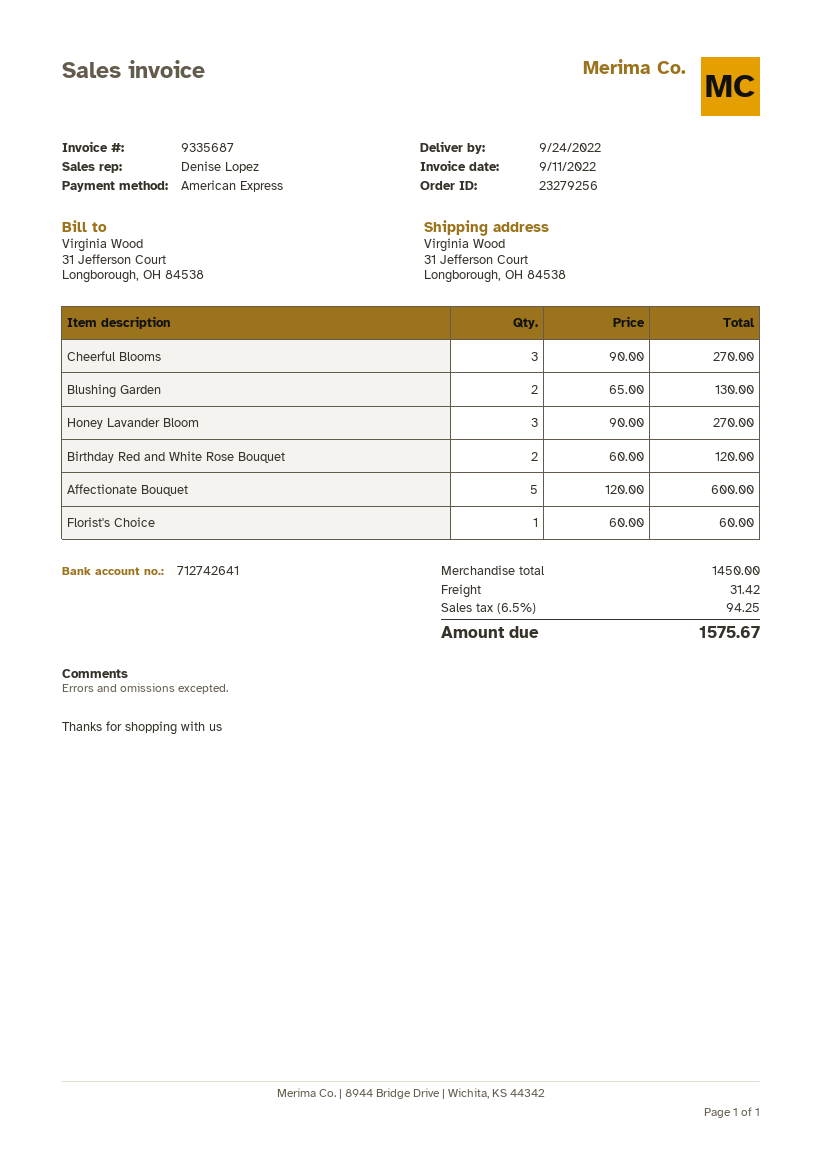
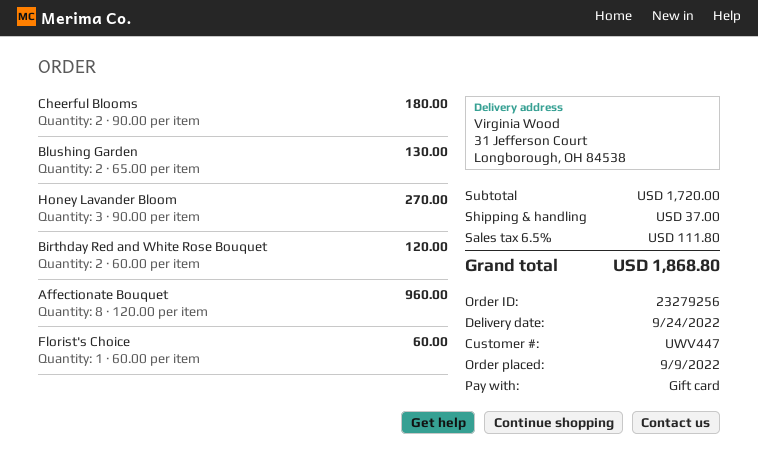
payment method: American Express -> gift card
Cheerful Blooms: 3 x 90.00 = 270.00 -> 2 x 90.00 = 180.00
Affectionate Bouquet: 5 x 120.00 = 600.00 -> 8 x 120.00 = 960.00
subtotal: 1450.00 -> 1720.00
shipping: 31.42 -> 37.00
tax: 6.5% = 94.25 -> 6.5% = 111.80
total: 1575.67 -> 1868.80

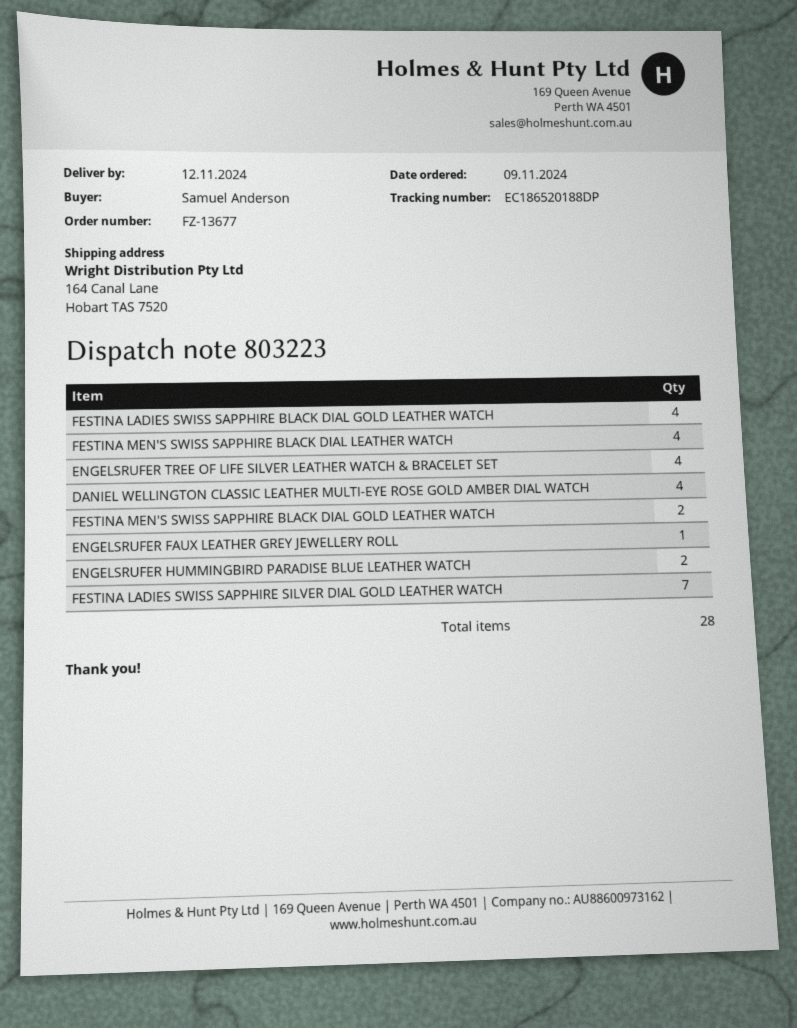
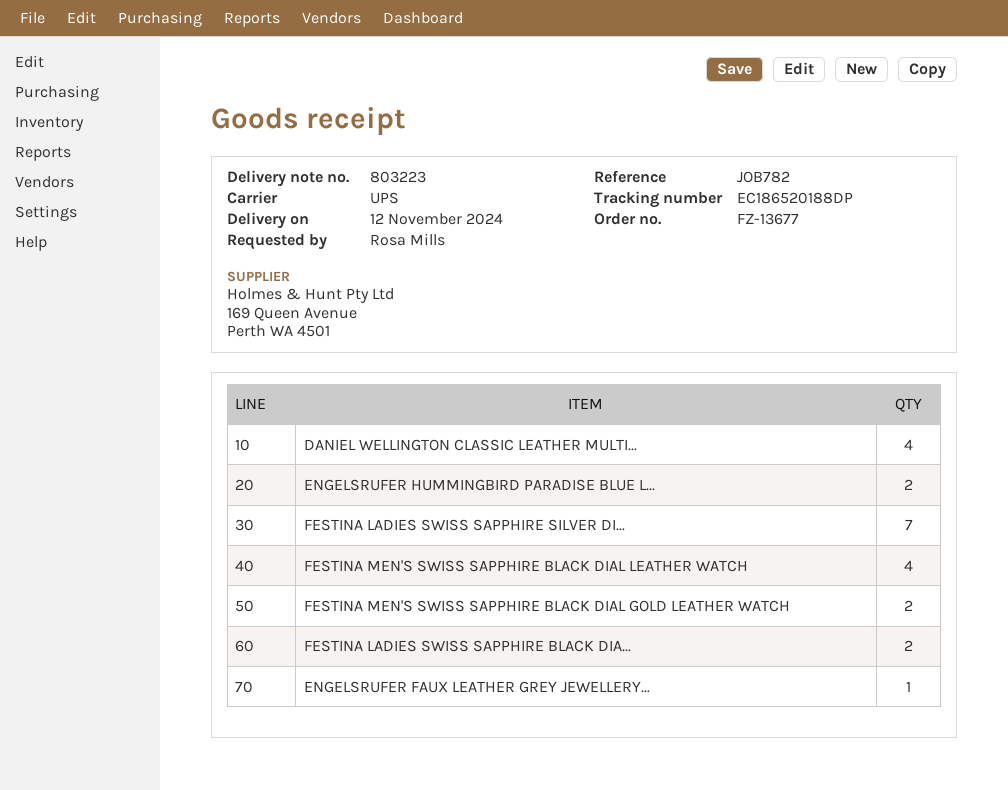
ordered by: Samuel Anderson -> Rosa Mills
FESTINA LADIES SWISS SAPPHIRE BLACK DIAL GOLD LEATHER WATCH: 4 -> 2
ENGELSRUFER TREE OF LIFE SILVER LEATHER WATCH & BRACELET SET: 4 -> none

[What to do] The entries above are to be retyped exactly, with each picture left out.

[Response to this task]
payment method: American Express -> gift card
Cheerful Blooms: 3 x 90.00 = 270.00 -> 2 x 90.00 = 180.00
Affectionate Bouquet: 5 x 120.00 = 600.00 -> 8 x 120.00 = 960.00
subtotal: 1450.00 -> 1720.00
shipping: 31.42 -> 37.00
tax: 6.5% = 94.25 -> 6.5% = 111.80
total: 1575.67 -> 1868.80

ordered by: Samuel Anderson -> Rosa Mills
FESTINA LADIES SWISS SAPPHIRE BLACK DIAL GOLD LEATHER WATCH: 4 -> 2
ENGELSRUFER TREE OF LIFE SILVER LEATHER WATCH & BRACELET SET: 4 -> none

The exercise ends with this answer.